Miss Lady clucked like a mother hen. “Get on now girl, and stop all this nonsense.” By the sparkle in Miss Lady’s eyes, Adeline knew she enjoyed Mae’s display of affection. Adeline’s gut tightened, her cringe got Miss Lady’s attention. “What ails you honey? Beside them bumps, you got pains of the heart?”
“No Ma’am,” Adeline replied, this time wincing when the cloth was rubbed across her bottom lip. “Just the stuff you can see.”

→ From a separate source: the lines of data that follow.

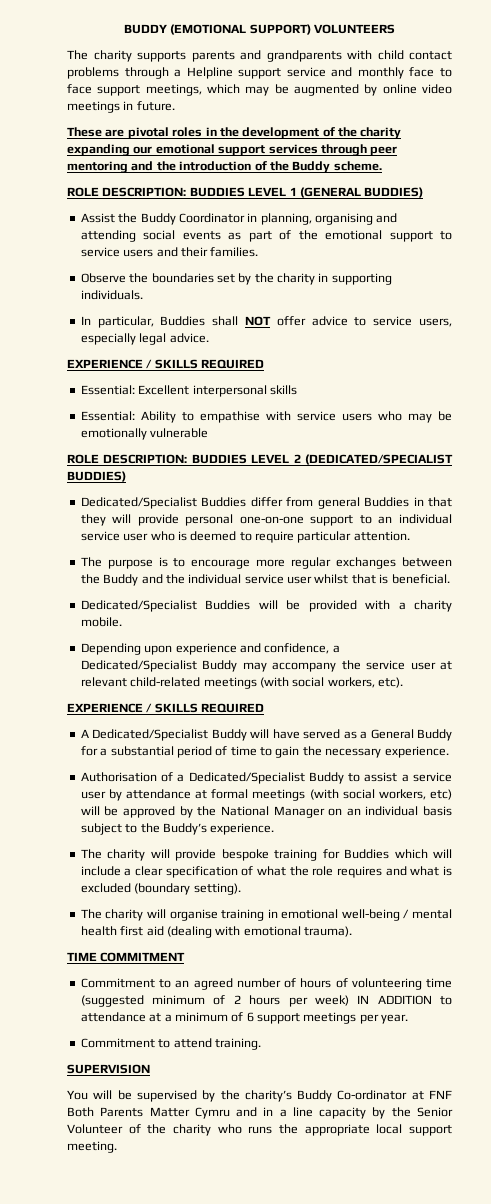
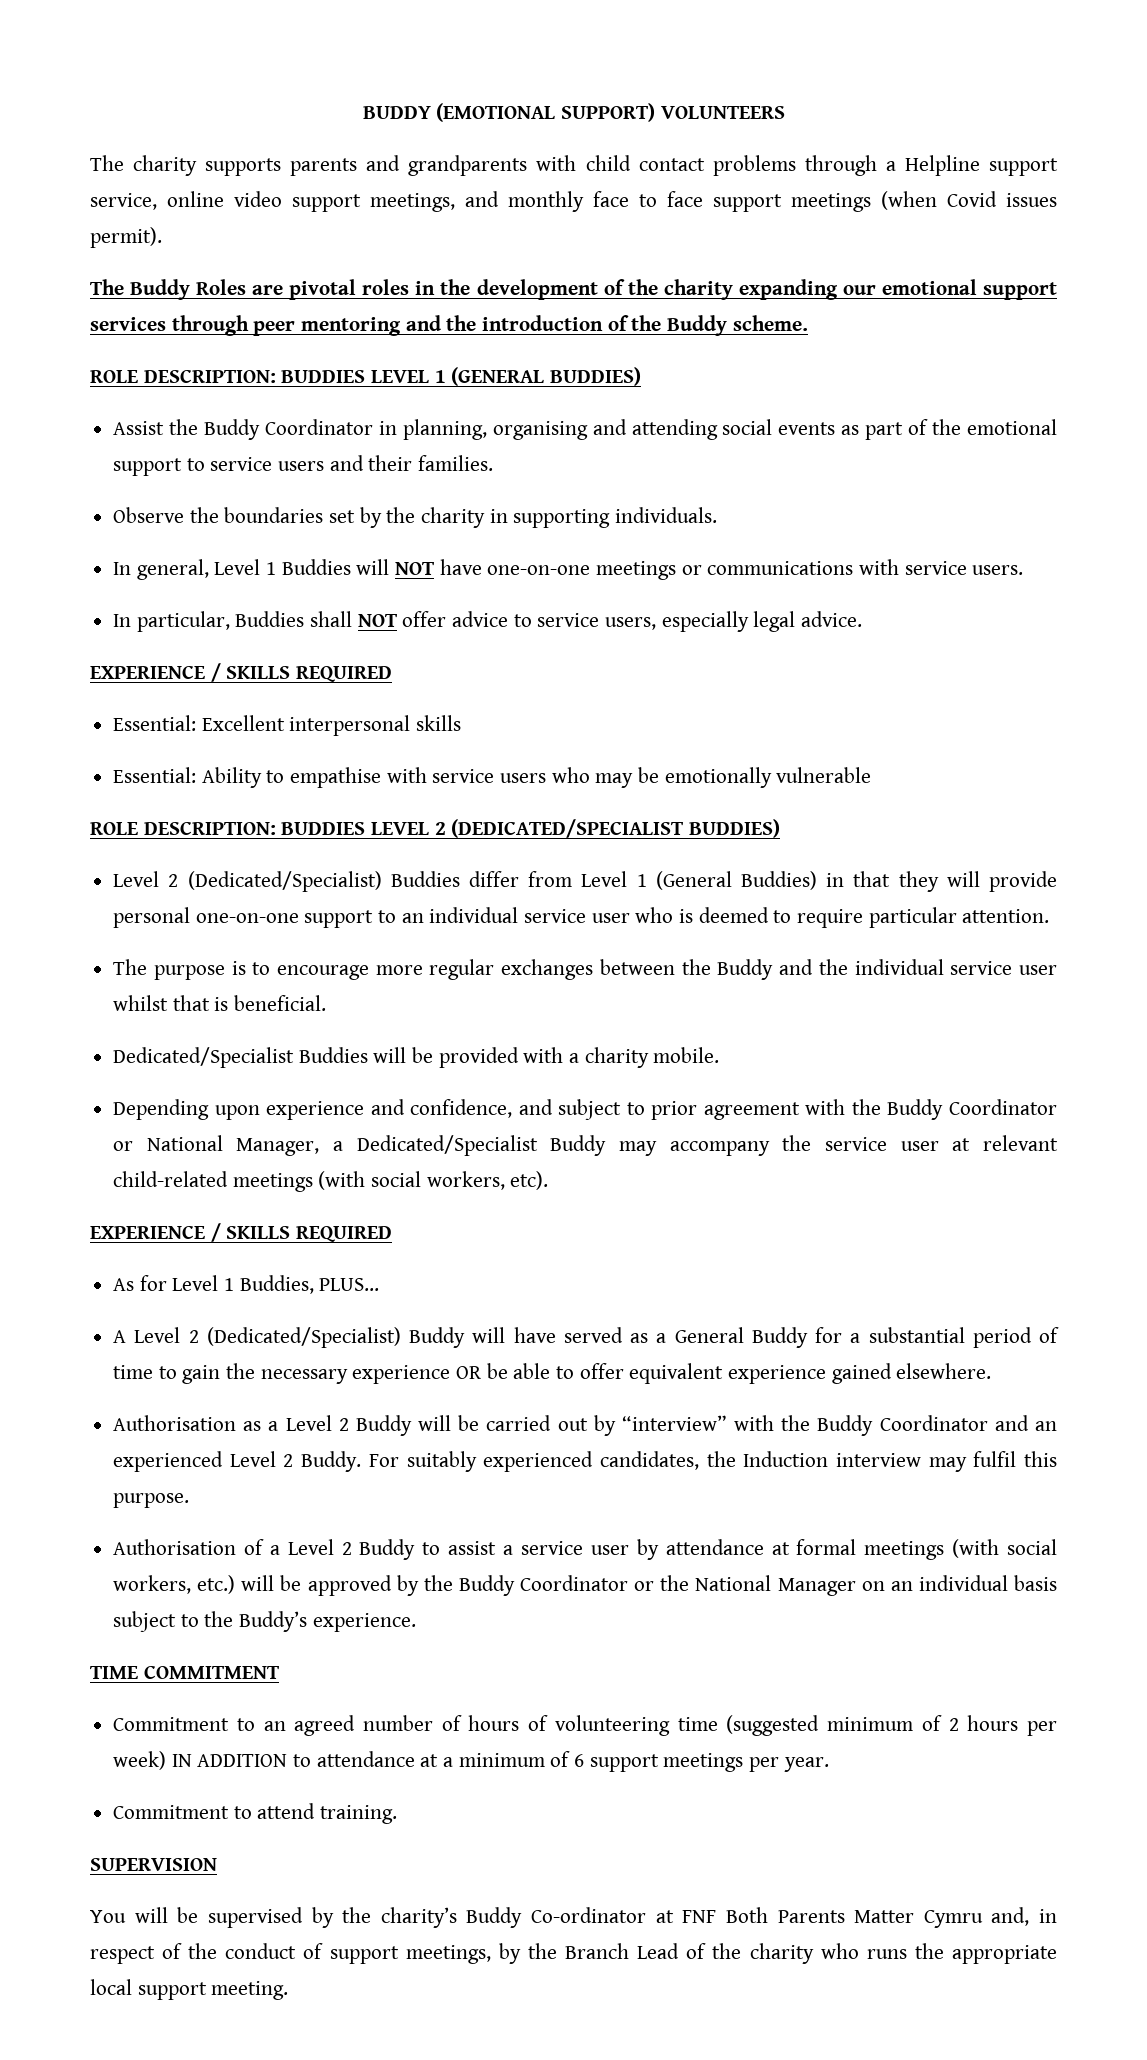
- The charity supports parents and grandparents with child contact problems through a Helpline support service and monthly face to face support meetings, which may be augmented by online video meetings in future.
- These are pivotal roles in the development of the charity expanding our emotional support services through peer mentoring and the introduction of the Buddy scheme.
+ The charity supports parents and grandparents with child contact problems through a Helpline support service, online video support meetings, and monthly face to face support meetings (when Covid issues permit).
+ The Buddy Roles are pivotal roles in the development of the charity expanding our emotional support services through peer mentoring and the introduction of the Buddy scheme.
+ In general, Level 1 Buddies will NOT have one-on-one meetings or communications with service users.
- Dedicated/Specialist Buddies differ from general Buddies in that they will provide personal one-on-one support to an individual service user who is deemed to require particular attention.
+ Level 2 (Dedicated/Specialist) Buddies differ from Level 1 (General Buddies) in that they will provide personal one-on-one support to an individual service user who is deemed to require particular attention.
- Depending upon experience and confidence, a Dedicated/Specialist Buddy may accompany the service user at relevant child-related meetings (with social workers, etc).
+ Depending upon experience and confidence, and subject to prior agreement with the Buddy Coordinator or National Manager, a Dedicated/Specialist Buddy may accompany the service user at relevant child-related meetings (with social workers, etc).
- A Dedicated/Specialist Buddy will have served as a General Buddy for a substantial period of time to gain the necessary experience.
+ As for Level 1 Buddies, PLUS…
+ A Level 2 (Dedicated/Specialist) Buddy will have served as a General Buddy for a substantial period of time to gain the necessary experience OR be able to offer equivalent experience gained elsewhere.
+ Authorisation as a Level 2 Buddy will be carried out by “interview” with the Buddy Coordinator and an experienced Level 2 Buddy. For suitably experienced candidates, the Induction interview may fulfil this purpose.
- Authorisation of a Dedicated/Specialist Buddy to assist a service user by attendance at formal meetings (with social workers, etc) will be approved by the National Manager on an individual basis subject to the Buddy’s experience.
+ Authorisation of a Level 2 Buddy to assist a service user by attendance at formal meetings (with social workers, etc.) will be approved by the Buddy Coordinator or the National Manager on an individual basis subject to the Buddy’s experience.
- The charity will provide bespoke training for Buddies which will include a clear specification of what the role requires and what is excluded (boundary setting).
- The charity will organise training in emotional well-being / mental health first aid (dealing with emotional trauma).
- You will be supervised by the charity’s Buddy Co-ordinator at FNF Both Parents Matter Cymru and in a line capacity by the Senior Volunteer of the charity who runs the appropriate local support meeting.
+ You will be supervised by the charity’s Buddy Co-ordinator at FNF Both Parents Matter Cymru and, in respect of the conduct of support meetings, by the Branch Lead of the charity who runs the appropriate local support meeting.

Miss Lady huffed and went to rinse the now red and dirty cloth. “You ain’t too good at lyin’.” She poured Adeline lemonade from a pitcher and handed it to her. “Let’s get you settled. You’re going to be sore as all get out in the mornin’, but nothin’ can be done about that. I’ll find you some liniment to rub on before you go to sleep.”

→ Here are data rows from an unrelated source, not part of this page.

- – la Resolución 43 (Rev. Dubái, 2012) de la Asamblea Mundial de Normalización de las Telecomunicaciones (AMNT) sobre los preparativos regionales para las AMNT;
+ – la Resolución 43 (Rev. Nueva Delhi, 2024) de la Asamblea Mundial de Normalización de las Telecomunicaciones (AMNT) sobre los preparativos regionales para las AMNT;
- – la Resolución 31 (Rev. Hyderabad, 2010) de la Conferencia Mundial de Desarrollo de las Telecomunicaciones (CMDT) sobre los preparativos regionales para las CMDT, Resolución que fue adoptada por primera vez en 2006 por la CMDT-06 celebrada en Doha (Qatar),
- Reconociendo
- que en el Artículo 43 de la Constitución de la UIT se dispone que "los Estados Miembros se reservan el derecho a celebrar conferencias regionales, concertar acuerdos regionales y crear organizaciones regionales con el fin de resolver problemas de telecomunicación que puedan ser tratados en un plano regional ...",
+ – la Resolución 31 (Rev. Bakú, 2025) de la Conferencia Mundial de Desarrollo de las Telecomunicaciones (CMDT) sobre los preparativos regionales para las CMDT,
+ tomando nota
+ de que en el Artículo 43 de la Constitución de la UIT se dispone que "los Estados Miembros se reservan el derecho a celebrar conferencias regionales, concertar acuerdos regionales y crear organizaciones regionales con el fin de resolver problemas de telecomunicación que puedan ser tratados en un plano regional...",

“Is that your name? Miss Lady” Adeline asked followed her down a hallway to a set of bedrooms on the first floor. “My mother named me Lady. Mae has always called Miss Lady and it stuck.” The older woman’s eyes were gentle moving over her battered face. “Get you some rest girl. You don’t need to be up and about tonight. I’ll bring you some supper in a few minutes, go on and wash up.”
The small room was sparse but clean. A single narrow bed, a tall table and chair the only furnishings in the space. Not wanting to dirty the white bedcover, Adeline placed her bundle on the floor. She kneeled and opened it to inventory her belongings. Two plain blouses, a skirt, a thin cotton nightgown, and knotted handkerchief were her only possessions. She pulled out the sleep shirt and laid it on the bed. Next she took her clothes off and folded them with care over the chair. Tomorrow she’d wash and mend them, after al, the clothes would have to last until she could one day afford to buy more.

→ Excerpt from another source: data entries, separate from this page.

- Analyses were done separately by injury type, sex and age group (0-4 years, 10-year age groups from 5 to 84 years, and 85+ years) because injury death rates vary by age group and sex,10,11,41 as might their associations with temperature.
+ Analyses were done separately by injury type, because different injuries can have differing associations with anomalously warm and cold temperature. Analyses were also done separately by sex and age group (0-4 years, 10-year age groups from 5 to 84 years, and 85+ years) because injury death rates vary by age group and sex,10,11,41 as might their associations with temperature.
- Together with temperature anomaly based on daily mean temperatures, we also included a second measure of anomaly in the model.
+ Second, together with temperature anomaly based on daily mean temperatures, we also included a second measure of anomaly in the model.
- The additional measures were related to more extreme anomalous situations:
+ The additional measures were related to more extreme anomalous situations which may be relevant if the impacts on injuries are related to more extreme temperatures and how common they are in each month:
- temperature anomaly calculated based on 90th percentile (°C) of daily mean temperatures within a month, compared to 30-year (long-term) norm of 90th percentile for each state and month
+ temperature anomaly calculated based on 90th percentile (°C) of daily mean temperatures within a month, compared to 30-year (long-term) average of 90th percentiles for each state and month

On a tall table a pitcher filled water was quickly put to use. She washed the dirt of her travel away before pulling the nightgown on over her head. She opened the knotted handkerchief and inspected the contents. Four dollars, the most she’d been able to pinch here and there from her father over the last few months. Drunk or not, he kept a tight hold on his coin. Adeline lifted a small signet ring, which once belonged to her mother and studied it in the dimming light. Tears threatened so she placed back into the center of the kerchief and tied it again.
When Miss Lady returned with a small tray of food, Adeline sat on the chair brushing her hair out.
“Well I’ll be. You got the prettiest hair I’ve ever done seen,” Miss Lady reached and touched her auburn strands. “It looks just like wild fire.”
Adeline flushed. “My father says it’s just like my mother’s. So thank you for the compliment.”
“I remember Ellie Buckley, she show was a nice quiet girl. After she married yo daddy, I never saw her again.” Miss Lady shook her head. “That Daddy of yours took to drinkin’ even more after she passed.”
Not embarrassed any longer at the townspeople knowing about her father’s drinking, Adeline nodded.
Later that night, she lay in the dark room listening to the music and laughter that weaved from the front of the large house, the husky male’s voices mixing with women’s softer tones.
The current song ended and in the lapse before the next one began; Adeline heard the call of a solitary wolf outside. The beast’s lonely howl like an imprint of her story, the life of a little girl who’d lost the soft touch of a mother’s hand or gentle whispers of a loved one to dispel her nightmares. Instead, growing up, she’d huddled under threadbare blankets hoping her father would not be sober enough to hear her if she had nightmares and dared to cry out.
The music began and the sound of laughter did not allow for the sounds outside her window any longer. Adeline refused to cry as she contemplated how long after her bruises healed would she be forced to join them.